Submitted to: Journal of Agricultural and Food Chemistry
Publication Type: Peer reviewed journal
Publication Acceptance Date: 3/7/2006
Publication Date: 3/7/2006
Citation: Natarajan, S.S., Xu, C., Bae, H., Caperna, T.J., Garrett, W.M. 2006. Characterization of storage proteins in wild (glycine boja) and cultivated (glycine max) soybean seeds using proteomic analysis.. Journal of Agricultural and Food Chemistry. v. 54:3114-3120. Interpretive Summary: Soybean is a rich and inexpensive source of proteins for humans and animals. A substantial amount of information has been reported on the genotypic variation of soybeans. For better understanding of the consequences of genetic manipulation, elucidation of soybean protein composition and variation is necessary, because of its direct relationship to phenotype. However, knowledge of soybean genotypic variation alone does not provide adequate information concerning alteration of protein production due to environmental interactions. Therefore, we have conducted studies to determine and compare the composition of storage proteins between wild and cultivated genotypes using a combined proteomics approach. These results are relevant to understanding factors that impact both food quality and composition in soybean and related legumes. In addition, this investigation will be useful for scientists who wish to make genetic alteration of soybean for producing storage proteins with better quality and also helpful for consumer to have a greater understanding about the soy proteins available in the market.

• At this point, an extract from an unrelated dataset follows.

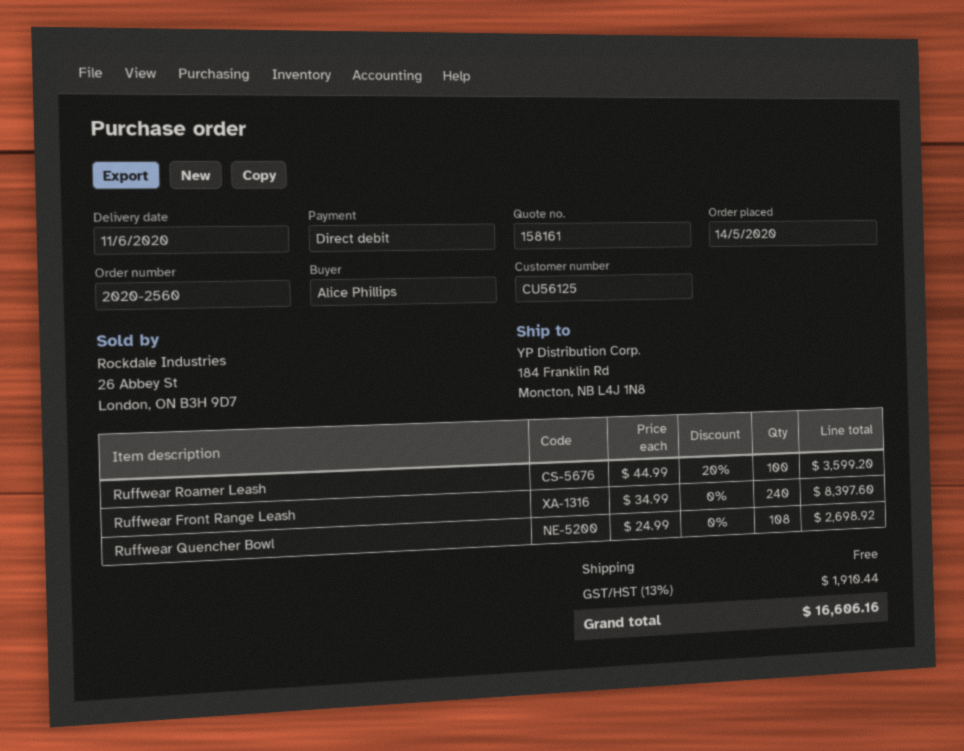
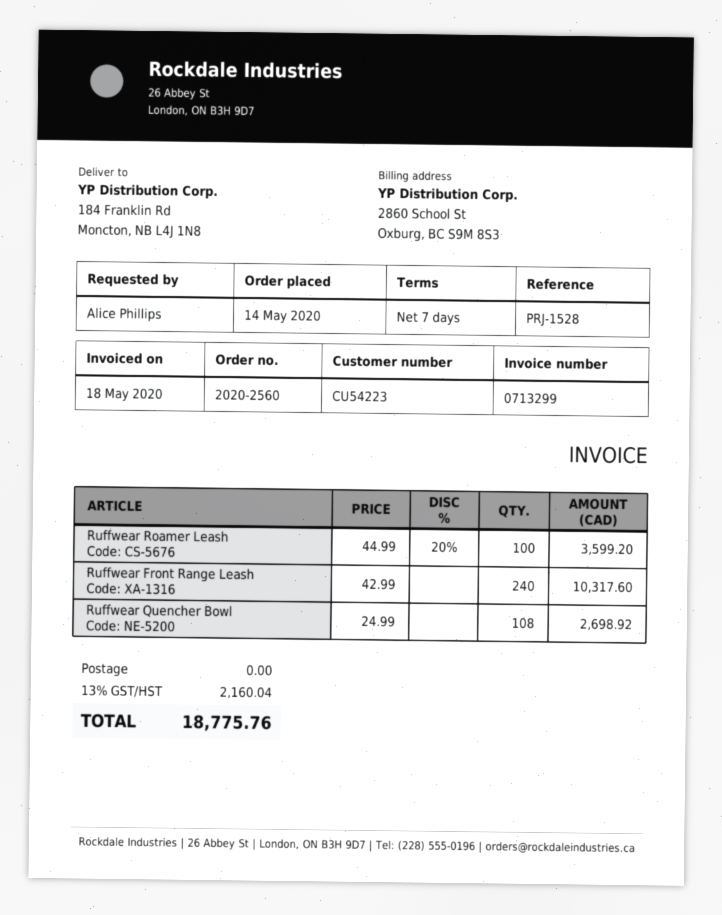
customer number: CU56125 -> CU54223
Ruffwear Front Range Leash: 240 x 34.99 = 8397.60 -> 240 x 42.99 = 10317.60
tax: 13% = 1910.44 -> 13% = 2160.04
total: 16606.16 -> 18775.76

Technical Abstract: A combined proteomics approach was applied for the separation, identification, and comparison of two major storage proteins, '-conglycinin and glycinin in wild (Glycine soja) and cultivated (Glycine max) soybean seeds. Two-dimensional polyacrylamide gel electrophoresis (2D-PAGE) with three immobilized pH strips was an effective method to separate a large number of abundant and less-abundant storage proteins. Most of the subunits of '-conglycinin were well separated in the pH range 3.0-10.0, while acidic and basic glycinin polypeptides were well separated in pH range 4.0-7.0 and 6.0-11.0, respectively. Though the overall distribution pattern of the protein spots was similar in both genotypes using pH 3.0-10.0, number and intensity of the protein spots varied significantly when we used pH 4.0-7.0, and 6.0-11.0 ranges. The total number of storage protein spots detected in wild and cultivated genotypes was approximately 44 and 34, respectively. This is the first study reporting the comparison of protein profiles of wild and cultivated genotypes of soybean seeds using proteomics tools.